Escolhas difíceis —tanto no plano intelectual quanto no político— estão por vir. Mas seu discurso "Em nosso tempo" foi ao mesmo tempo claro e sensato —claro quanto aos objetivos da política monetária e sensato quanto à forma como o Fed deve agir. Isso é animador. E também pode vir a ter grande importância no futuro.
Como já observei, Warsh tem sido uma figura ambígua.
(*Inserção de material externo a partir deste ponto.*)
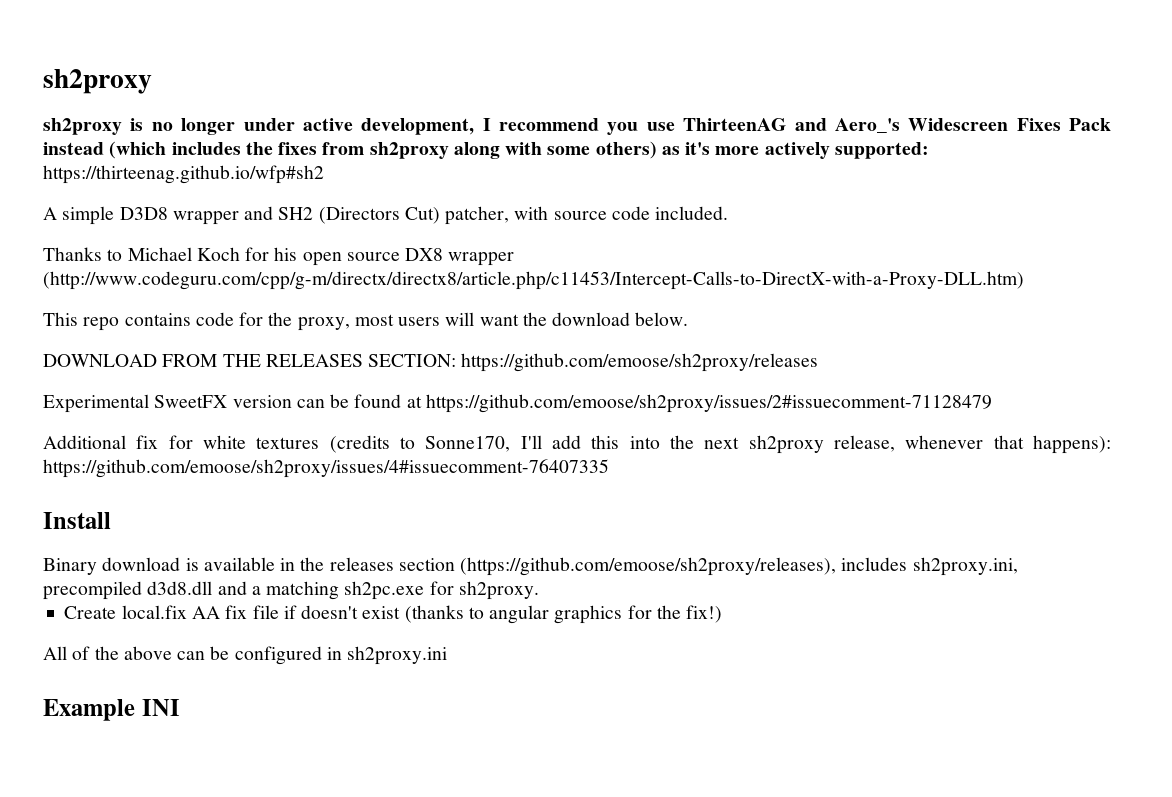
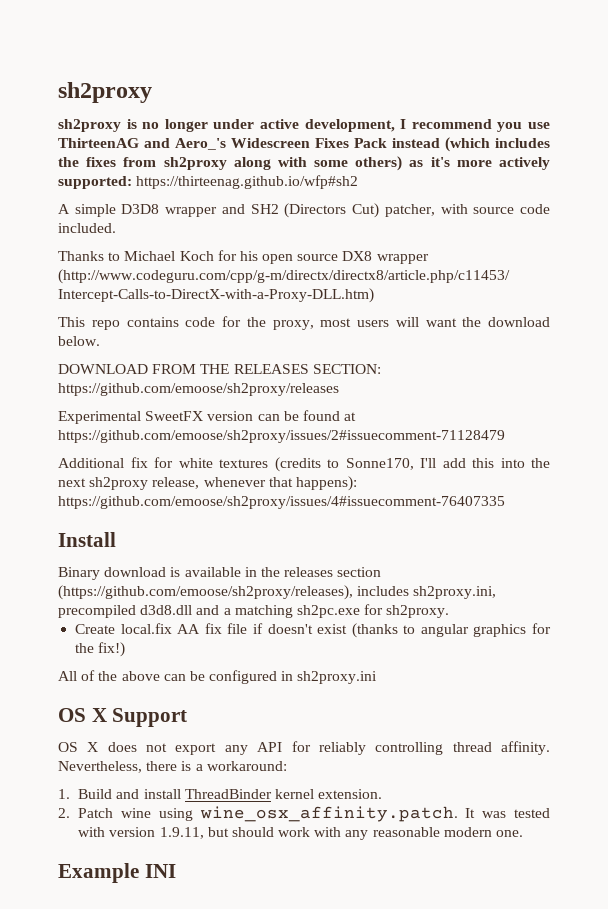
(448, 655) none -> [58,708,188,727] [58,741,550,755] [58,761,287,773] [58,789,383,799] [58,806,550,822] [78,827,523,840] // OS X Support // OS X does not export any API for reliably controlling thread affinity. Nevertheless, there is a workaround: // 1. Build and install ThreadBinder kernel extension. // 2. Patch wine using wine_osx_affinity.patch. It was tested with version 1.9.11, but should work with any reasonable modern one.

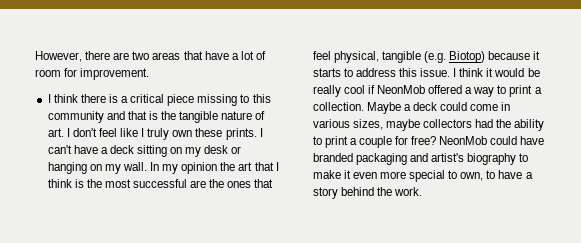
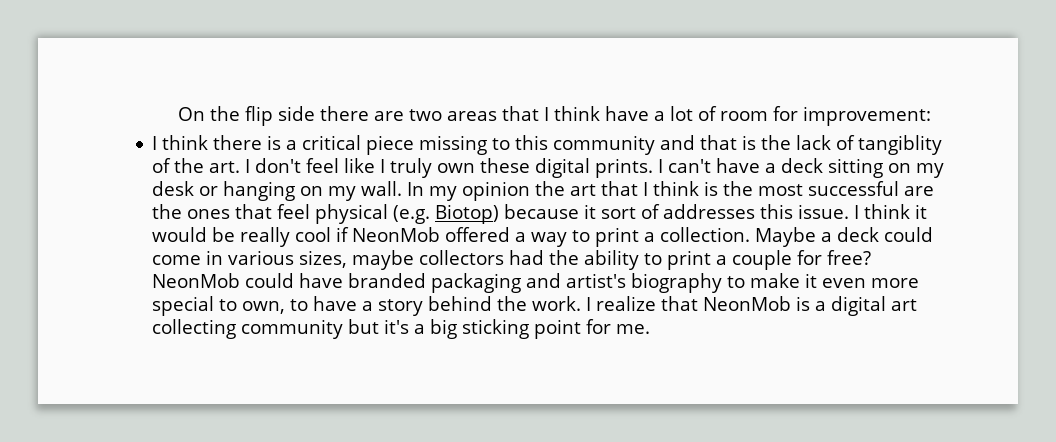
[35,51,82,62] However, -> [177,106,315,126] On the flip side
(203, 55) none -> [543,106,600,121] I think
[80,68,150,80] improvement. -> [802,106,931,126] improvement:
[179,111,266,123] tangible nature of -> [796,135,943,155] [152,158,205,173] lack of tangiblity of the
(223, 132) none -> [535,158,591,178] digital
[333,51,421,63] physical, tangible -> [315,204,389,224] physical
[312,68,396,77] starts to address -> [601,204,756,219] sort of addresses
(422, 191) none -> [586,296,918,316] [152,319,651,339] I realize that NeonMob is a digital art collecting community but it's a big sticking point for me.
No passado, apresentou-se como um defensor de uma postura dura contra a inflação, sobretudo por sua preocupação extremamente prematura com os perigos —em especial para a inflação— das políticas monetárias adotadas após a crise financeira global.
De fato, ele já manifestava essa preocupação em março de 2010. Mais recentemente, porém, antes de ser nomeado por Donald Trump para a presidência do Fed, parecia estar cedendo à pressão política para demonstrar otimismo quanto às perspectivas para a produtividade e a inflação. Temia-se que fosse uma biruta política, cuja visão econômica dependesse de quem estivesse no poder.